Grifols suffers stock market hit after regulator finds 'significant deficiencies' in financial reports
Catalan pharmaceutical stresses that market commission found accounting debts were accurate
Grifols shares have taken a hit after a report on Thursday from Spain's National Securities Market Commission (CNMV) found "significant deficiencies" in its financial information.
Although the Catalan pharmaceutical company's stock rose initially on Friday, by mid-morning it was down more than 3.5 %.
On Thursday, the company had closed with shares worth €8.40, up 4.9%. It reached €8.70 early on Friday before falling to €8.10.
The Catalan multinational pointed out in a statement that the CNMV report found that the debt listed in the company's accounts "corresponds to reality," and ruled out the need for a "reformulation."
Grifols emphasized that the report did not find "significant errors" in its financial statements.

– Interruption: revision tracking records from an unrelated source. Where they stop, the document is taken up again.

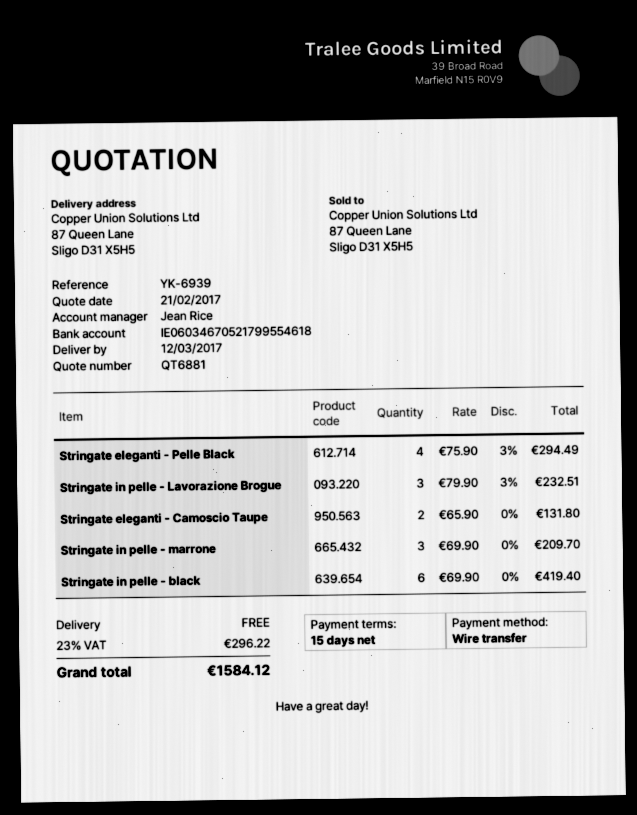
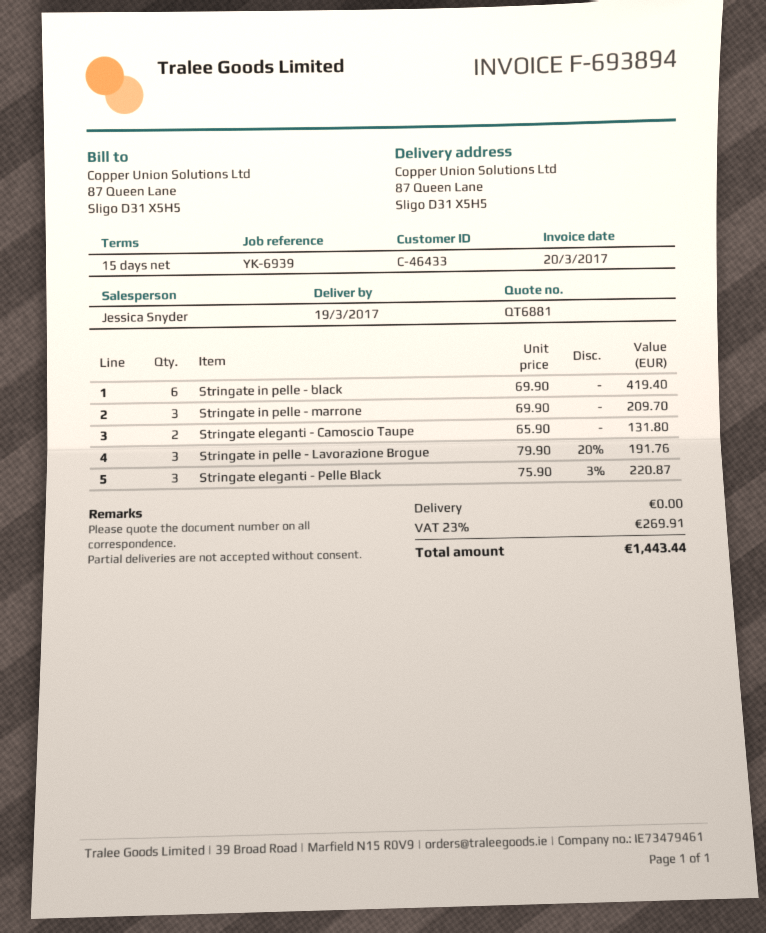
delivery date: 2017-03-12 -> 2017-03-19
sales rep: Jean Rice -> Jessica Snyder
Stringate eleganti - Pelle Black: 4 x 75.90 - 3% = 294.49 -> 3 x 75.90 - 3% = 220.87
Stringate in pelle - Lavorazione Brogue: 3 x 79.90 - 3% = 232.51 -> 3 x 79.90 - 20% = 191.76
tax: 23% = 296.22 -> 23% = 269.91
total: 1584.12 -> 1443.44

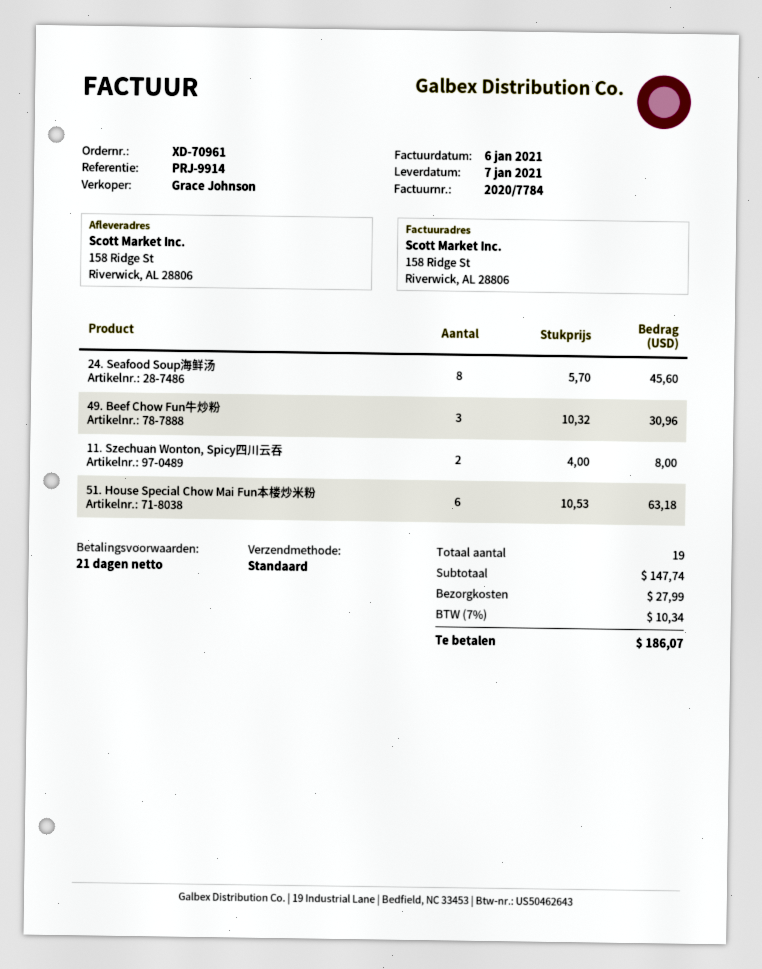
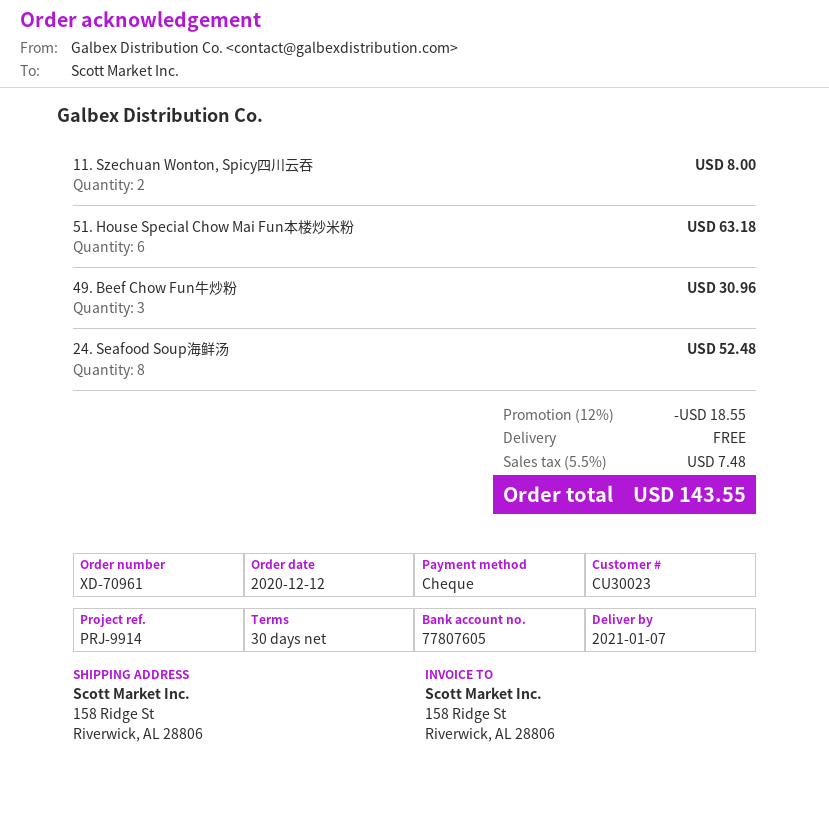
payment terms: 21 days -> 30 days
24. Seafood Soup海鲜汤: 8 for 45.60 -> 8 for 52.48
discount: none -> 12% = 18.55
shipping: 27.99 -> 0.00
tax: 7% = 10.34 -> 5.5% = 7.48
total: 186.07 -> 143.55

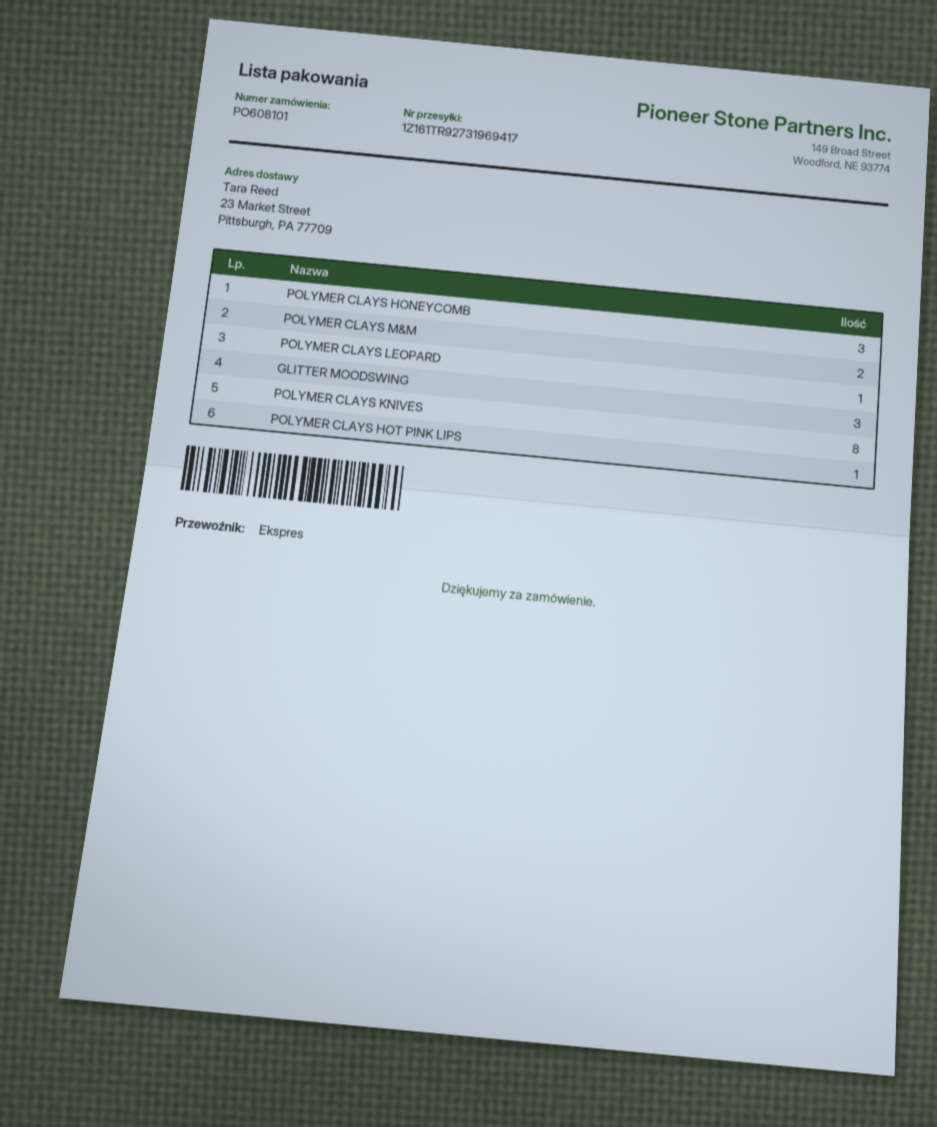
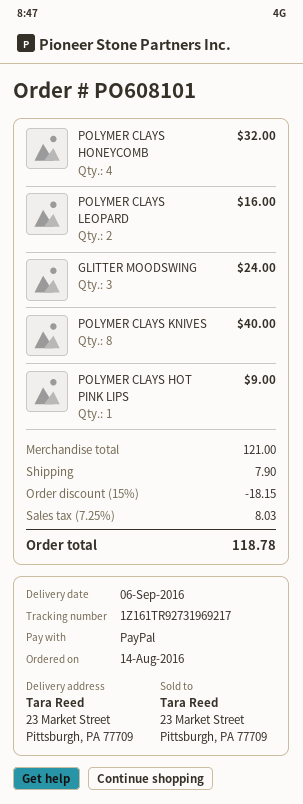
tracking number: 1Z161TR92731969417 -> 1Z161TR92731969217
POLYMER CLAYS HONEYCOMB: 3 -> 4
POLYMER CLAYS M&M: 2 -> none
POLYMER CLAYS LEOPARD: 1 -> 2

Regardless, the multinational underlined its commitment to improve transparency and expand its breakdowns of financial information, in accordance with the recommendations made by the regulator.
Regulator assessment
The CNMV assessment pointed out that the "deficiencies" found "hindered investors' ability to properly understand" Grifols' "financial situation, results and cash flows."
The report ruled out a sanction at this point, although it noted that "a full analysis of legality must be carried out, which could lead, or not, to the initiation of one or more sanctioning proceedings."
Grifols filed the report in January in response to Gotham City Research's accusations that the pharmaceutical company manipulated its accounts to hide debt.
In January, the markets regulator outlined its "firm determination to clarify the situation as soon as possible."
The CNMV also said that it was "analyzing Gotham's conduct regarding the content of its report, how it was disseminated, and related market operations."
Gotham's accusations and Grifols' response
Catalan multinational Grifols saw its stock market price plummet on January 9 following a report that accused the company of manipulating its accounts.
The company's price dropped by as much as 40% during the course of that morning, after it initially appeared on the index without a price.
The report, created by Gotham City Research investment fund, said that the company's shares were worth "zero."
Grifols' CEO denied the fraud allegations and made commitments to improve company governance. Thomas Glanzmann said the claims in the short seller's report were "false."
Grifols also announced it would take legal action against the hedge fund for the "significant damage caused" to the pharmaceutical company's finances and reputation.